Hacker News new | ask | show | jobs
by d3ntb3ev1l 1950 days ago
I agree with you but I am still scared of racism.
1 comments

> I agree with you but I am still scared of racism.

My suspicion is that the concern with machine learning over racism is rooted in two things. The first is just the general modern trend of accusing anything you don't like of being racist, because everybody hates racism and wants to fight it. And the second is the fear on the part of people who make a living fighting racism that machine learning might actually put them out of a job.

Because machine learning is basically a paperclip optimizer. You tell it to maximize a thing, it maximizes the thing and minimizes everything else. Racism isn't paperclips, so the paperclip optimizer will optimize for smashing it in favor of making more paperclips. And then they're out of business.

Because when you look at the criticism of this stuff, it generally looks like this. ~12% of the population is black, only ~5% of the selected applicants are black, the algorithm is accused of racism.

But nothing is that simple, because all kinds of things like income and education level and so on correlate with race, so you have to take all of those things into account before you can tell what's going on. And taking into account all of the available data is how machine learning works.

Which isn't to say that you couldn't make an algorithm racist. Tell it to optimize for applicants with a particular skin color and it does. But then your problem isn't with the algorithm, it's with the jackasses who asked for that.
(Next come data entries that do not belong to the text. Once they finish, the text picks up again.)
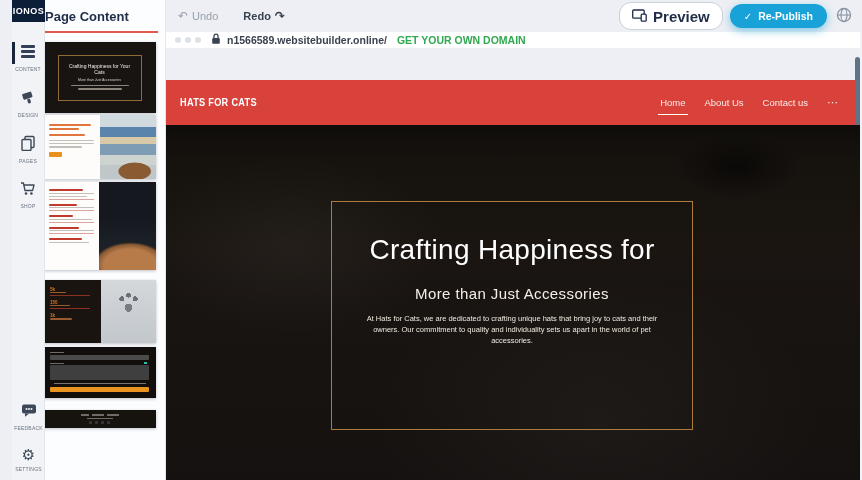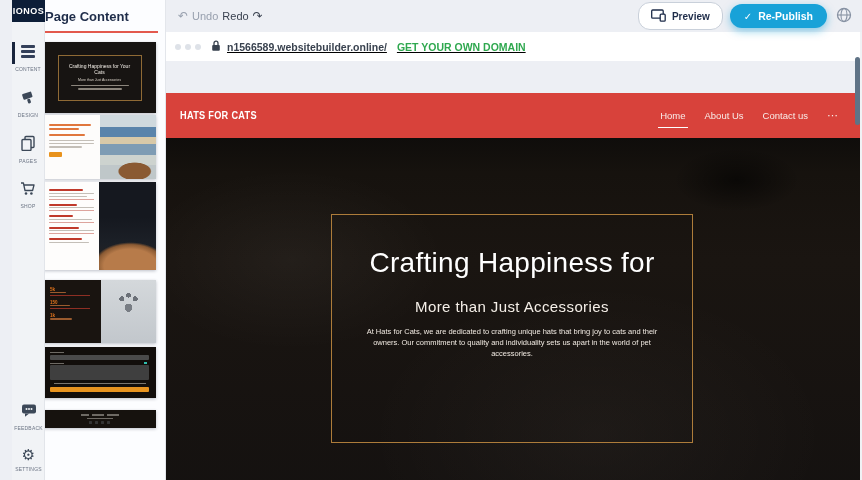--- a/index.html
+++ b/index.html
@@ -78,30 +78,30 @@
   .foot-row { display:flex; gap:3px; }
   .foot-bar { background:#6e6a64; height:1.2px; width:10px; }
   .foot-sq { width:3px; height:3px; background:#343434; border-radius:.5px; }
 
   
   .main { position:absolute; left:166px; top:0; width:696px; height:480px; }
 
   .toolbar { height:32px; background:#edeff4; display:flex; align-items:center; padding:0 8px 0 12px; }
   .undo-btn, .redo-btn { display:flex; align-items:center; gap:4px; font-size:11px; cursor:pointer; }
   .undo-btn { color:#98a0ae; }
-  .redo-btn { color:#39414f; font-weight:normal; margin-left:4px; }
+  .redo-btn { color:#39414f; font-weight:bold; margin-left:25px; }
   .arrow-glyph { font-family:"DejaVu Sans", sans-serif; font-size:12px; }
   .toolbar-right { margin-left:auto; display:flex; align-items:center; gap:7px; }
-  .btn-preview { height:28px; border-radius:12px; background:#fff; border:1px solid #c9d0da; padding:0 12px; display:flex; align-items:center; gap:6px; font-size:10px; font-weight:bold; color:#1e2c49; cursor:pointer; }
+  .btn-preview { height:28px; border-radius:12px; background:#fff; border:1px solid #c9d0da; padding:0 12px; display:flex; align-items:center; gap:6px; font-size:15px; font-weight:bold; color:#1e2c49; cursor:pointer; }
   .btn-publish { height:24px; border-radius:13px; background:#18a2d8; border:none; padding:0 14px; display:flex; align-items:center; gap:6px; font-size:10.5px; font-weight:bold; color:#fff; cursor:pointer; box-shadow:0 3px 9px rgba(24,162,216,.5); }
   .check-glyph { font-family:"DejaVu Sans", sans-serif; font-size:10px; }
   .globe-btn { width:20px; height:20px; border:none; background:transparent; cursor:pointer; display:flex; align-items:center; justify-content:center; }
 
   
-  .browserbar { height:29px; background:#fff; display:flex; align-items:center; padding-left:9px;text-decoration:underline; }
+  .browserbar { height:16px; background:#fff; display:flex; align-items:center; padding-left:9px; }
   .dots { display:flex; gap:4px; margin-right:10px; }
   .dot { width:6px; height:6px; border-radius:50%; background:#dee2e8; }
   .url-text { font-size:10.5px; font-weight:bold; color:#39424f; margin-left:6px; }
   .domain-cta { font-size:10.5px; font-weight:bold; color:#2fa84f; margin-left:10px; cursor:pointer; }
 
   
   .siteheader { height:45px; background:#d8423b; display:flex; align-items:center; padding:0 24px 0 14px;margin-top:32px; }
   .brand { color:#fff; font-weight:bold; font-size:10px; letter-spacing:.3px; transform:scaleX(.92); transform-origin:left; }
   .sitenav { margin-left:auto; display:flex; align-items:center; gap:19px; }
   .nav-link { color:#f8ece9; font-size:9.5px; cursor:pointer; position:relative; }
What to optimize for is a much more general and difficult question. (Hint: Not paperclips.)

> My suspicion is that the concern with machine learning over racism is rooted in two things. The first is just the general modern trend of accusing anything you don't like of being racist, because everybody hates racism and wants to fight it. And the second is the fear on the part of people who make a living fighting racism that machine learning might actually put them out of a job.

I don't get to how you go from this statement, to then again explaining exactly how racism is embedded in algorithms. By using the biased data we have in the real world...

It isn't the data that's biased. If you're hiring a computer scientist and disproportionately few black people have a degree in computer science, the data is not lying about who the qualified applicants are and the algorithm can't change that.

To fix that you have to cause more black high school students to go to college and study computer science and then wait two generations until their proportionality in the installed base of qualified computer scientists reaches parity. There is no magic wand that makes it happen overnight.

But concentrating on the places where it can't be solved instead of the places where it can will make it take even longer.

No, the racism is a real issue, though a lot of it is caused by limited training data. Having an image recognition algorithm identify Africans and South Asians as gorillas doesn't happen because the designers intended it, but because their training data had only light-skinned human faces and dark-skinned primates. But the effect is racist even though this wasn't the intent.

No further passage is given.